┌─ Records for this task

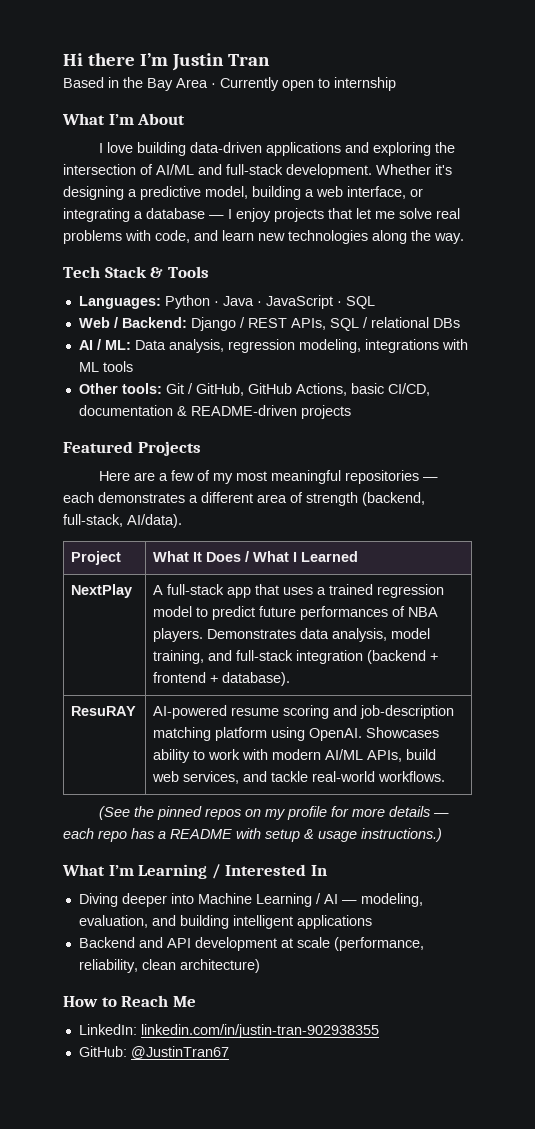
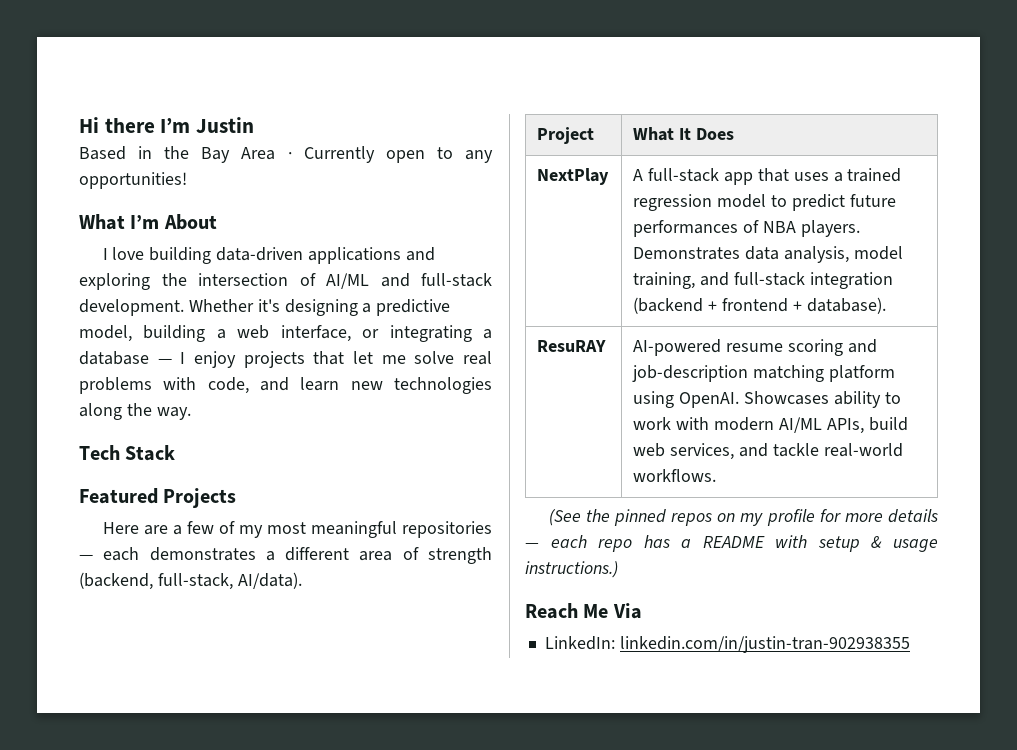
- Hi there I’m Justin Tran
+ Hi there I’m Justin
- Based in the Bay Area · Currently open to internship
+ Based in the Bay Area · Currently open to any opportunities!
- Tech Stack & Tools
- Languages: Python · Java · JavaScript · SQL
- Web / Backend: Django / REST APIs, SQL / relational DBs
- AI / ML: Data analysis, regression modeling, integrations with ML tools
- Other tools: Git / GitHub, GitHub Actions, basic CI/CD, documentation & README-driven projects
+ Tech Stack
- Project | What It Does / What I Learned
+ Project | What It Does
- What I’m Learning / Interested In
- Diving deeper into Machine Learning / AI — modeling, evaluation, and building intelligent applications
- Backend and API development at scale (performance, reliability, clean architecture)
- How to Reach Me
+ Reach Me Via
- GitHub: @JustinTran67

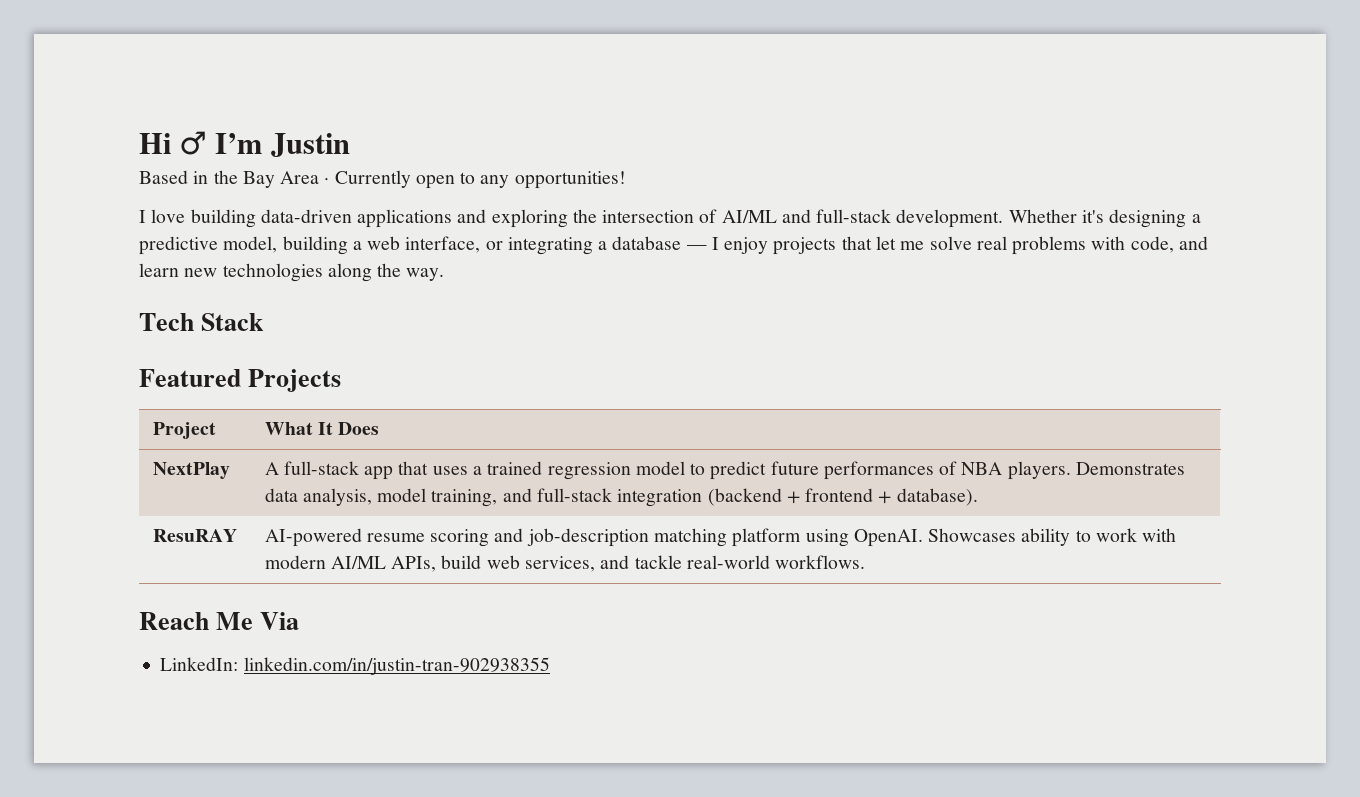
- Hi there I’m Justin
+ Hi ♂ I’m Justin
- What I’m About
- Here are a few of my most meaningful repositories — each demonstrates a different area of strength (backend, full-stack, AI/data).
- (See the pinned repos on my profile for more details — each repo has a README with setup & usage instructions.)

└─

Every line above is to be given again exactly, apart from the pictures.

- Hi there I’m Justin Tran
+ Hi there I’m Justin
- Based in the Bay Area · Currently open to internship
+ Based in the Bay Area · Currently open to any opportunities!
- Tech Stack & Tools
- Languages: Python · Java · JavaScript · SQL
- Web / Backend: Django / REST APIs, SQL / relational DBs
- AI / ML: Data analysis, regression modeling, integrations with ML tools
- Other tools: Git / GitHub, GitHub Actions, basic CI/CD, documentation & README-driven projects
+ Tech Stack
- Project | What It Does / What I Learned
+ Project | What It Does
- What I’m Learning / Interested In
- Diving deeper into Machine Learning / AI — modeling, evaluation, and building intelligent applications
- Backend and API development at scale (performance, reliability, clean architecture)
- How to Reach Me
+ Reach Me Via
- GitHub: @JustinTran67

- Hi there I’m Justin
+ Hi ♂ I’m Justin
- What I’m About
- Here are a few of my most meaningful repositories — each demonstrates a different area of strength (backend, full-stack, AI/data).
- (See the pinned repos on my profile for more details — each repo has a README with setup & usage instructions.)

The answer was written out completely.